What we do know is that along with the snark, they have also been posting the URL links to all the major Clinton newspaper stories the past two months.
Those stories have been forwarded to and read by people who normally would never see them. And the takeaway from the experience isn’t terrific for Hillary or the Democrats.
In Wednesday’s print version of the New York Times/CBS poll, a chart announced that a wondrous 82% of Democrats think Hillary is “honest and trustworthy.” Excavate your way through the Times’ online tabs, though, and you discover that among independent voters, 41% think she’s honest. That number is close to the red zone for candidates.

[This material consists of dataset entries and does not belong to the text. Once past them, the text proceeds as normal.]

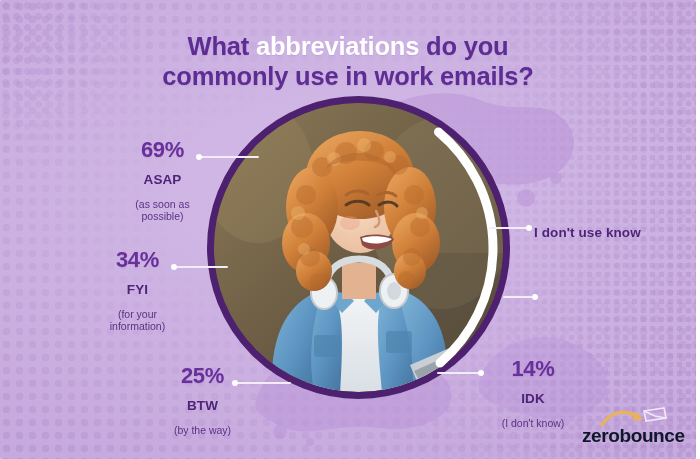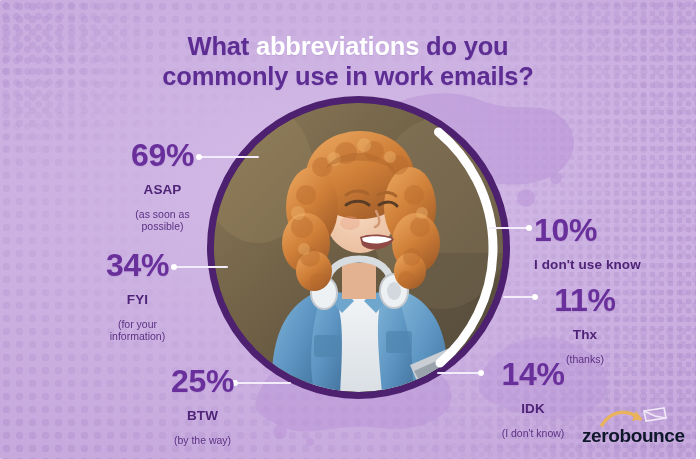"69%" .stat .pct { font-size: 32px -> 22px }
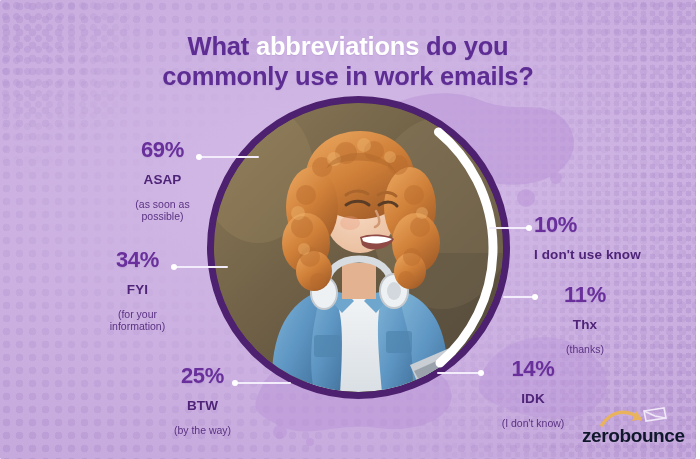"10%" div.pct { html: <div>10%</div> -> none }
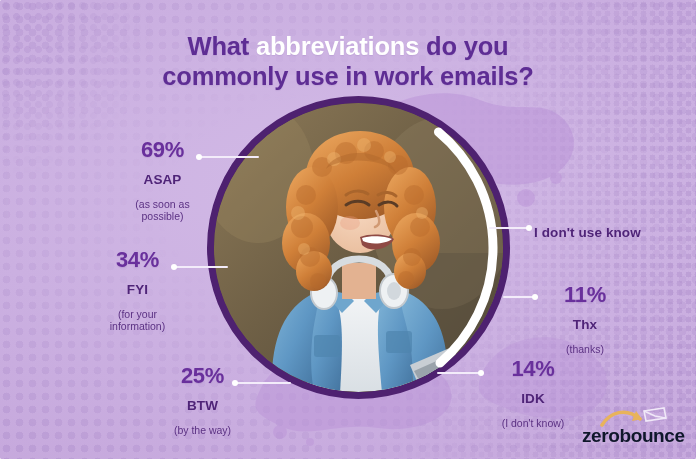"11%" div.stat { html: <div> <div>11%</div> <div>Thx</div> <div>(thanks)</div> </div> -> none }
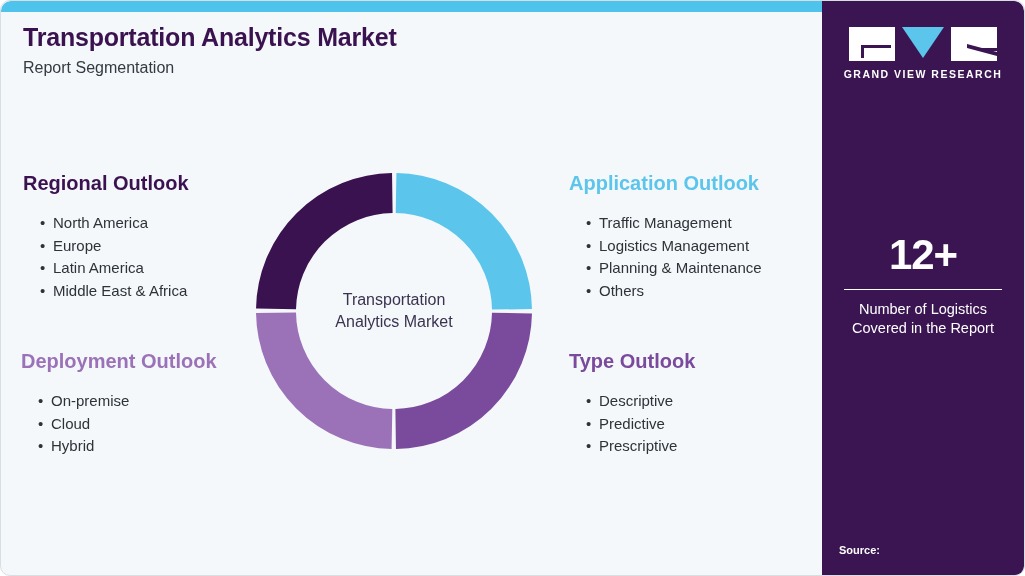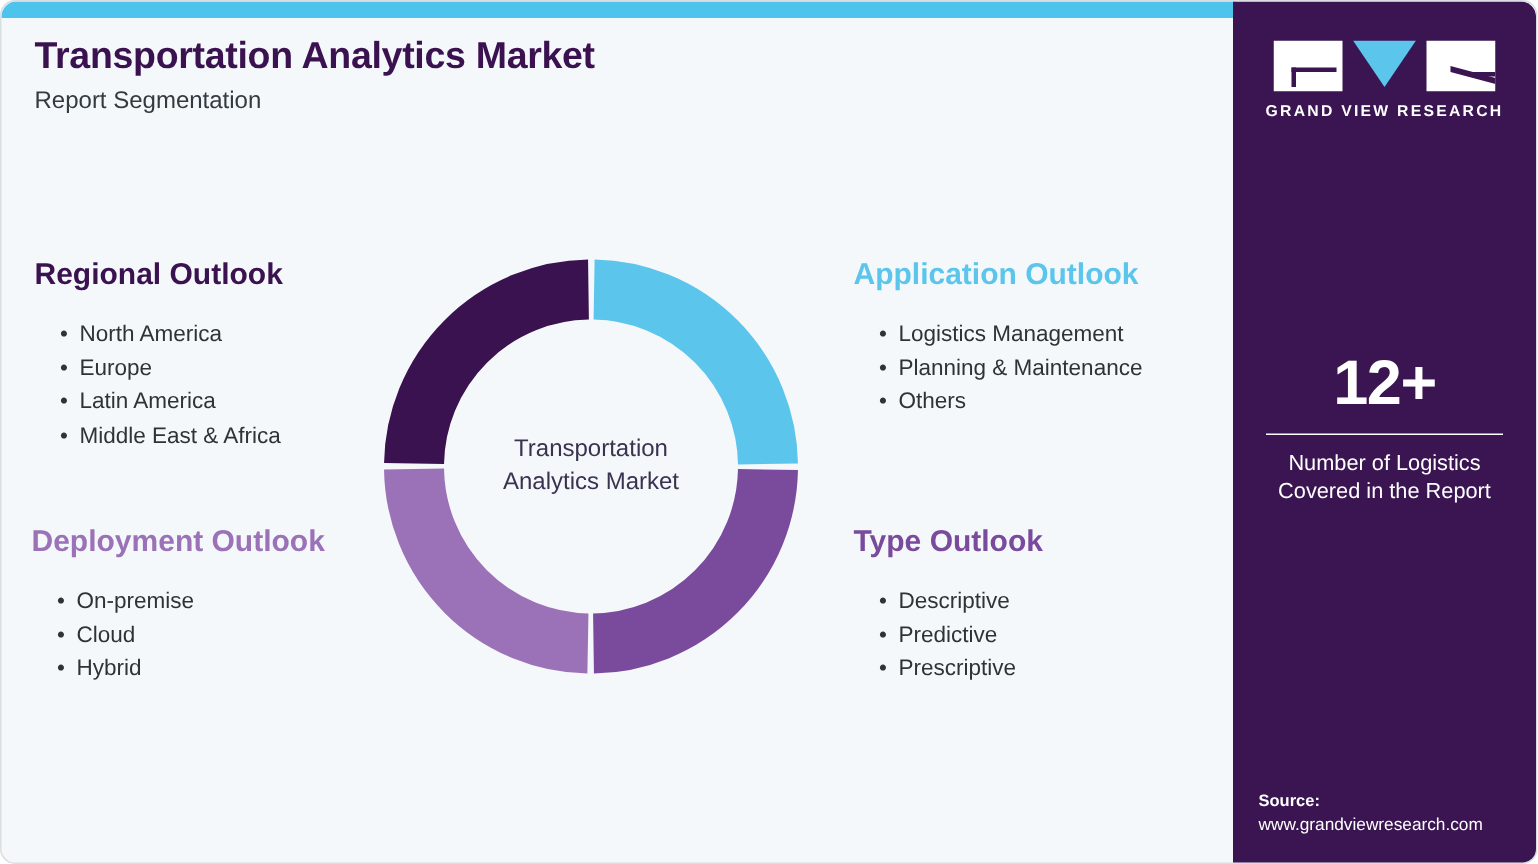"Traffic Management" li { html: none -> <li>Traffic Management</li> }
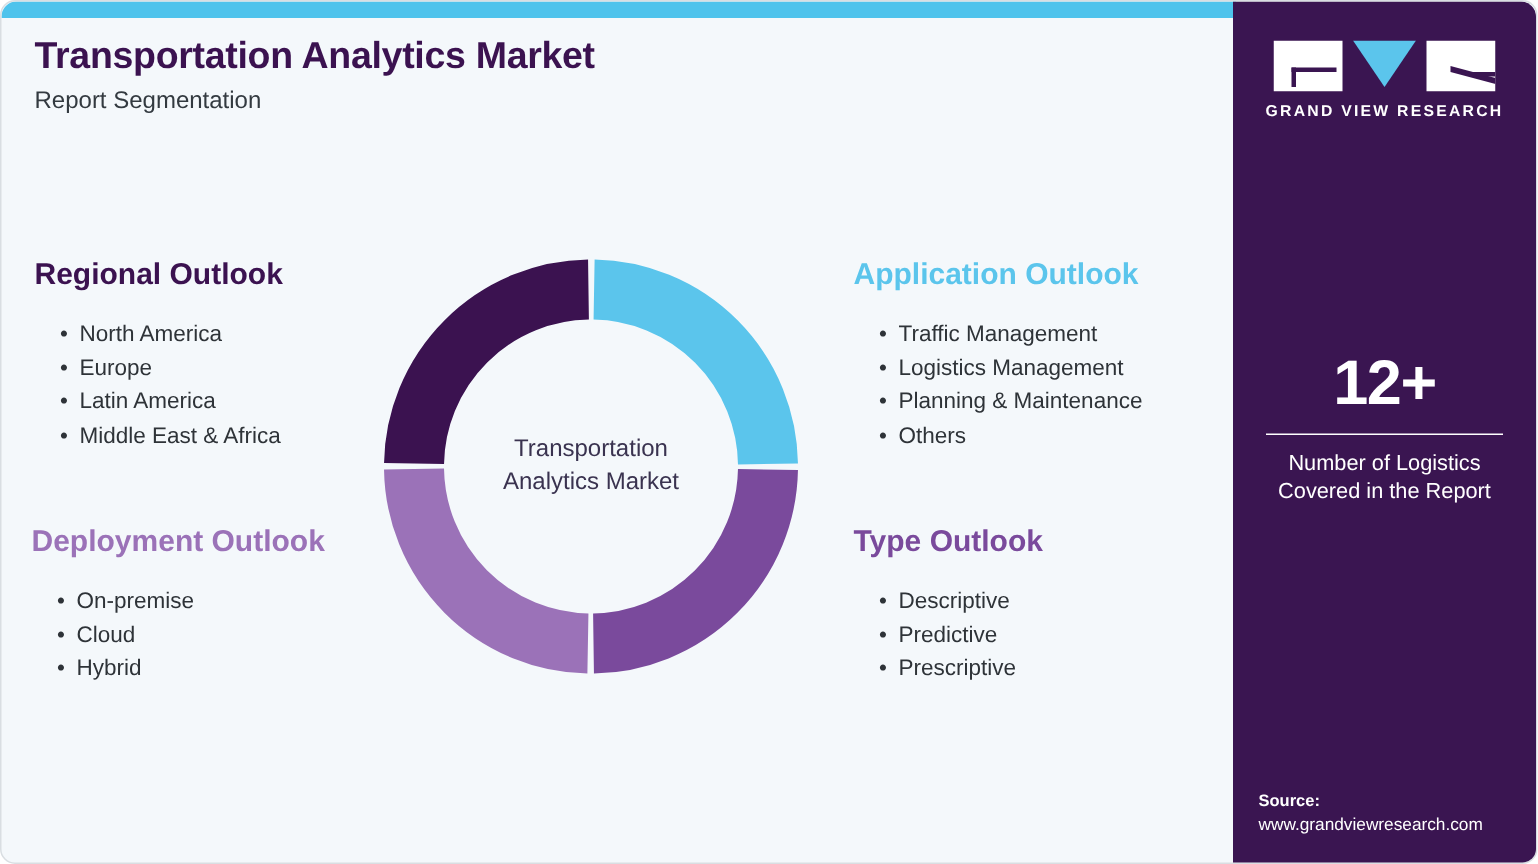"www.grandviewresearch.com" div.source-url { html: <div>www.grandviewresearch.com</div> -> none }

The Clintons didn’t know what hit them in 2008, when Barack Obama’s progressive techies used barely understood social media to run over them. Not much seems to have changed. Bill, we learned during the email mess, doesn’t use email, and Hillary’s explanations of how she used cellphones as secretary of state sounded like something your grandma would come up with.
It’s not clear that anyone fully understands how social media shape opinions or how long they last. But in their power and volume, the new political media that will drive the 2016 presidential contest are like the surface of the oceans—huge, always moving, unpredictable and potentially destructive. The Republicans are out there bobbing, too. Their time will come.
The irony, on the evidence of the campaign so far, is that the social media that defeated the Clinton machine in 2008 could do it again. But this time there won’t be an organized intelligence at the controls, not even the vast right-wing conspiracy. That, too, was so 1990s.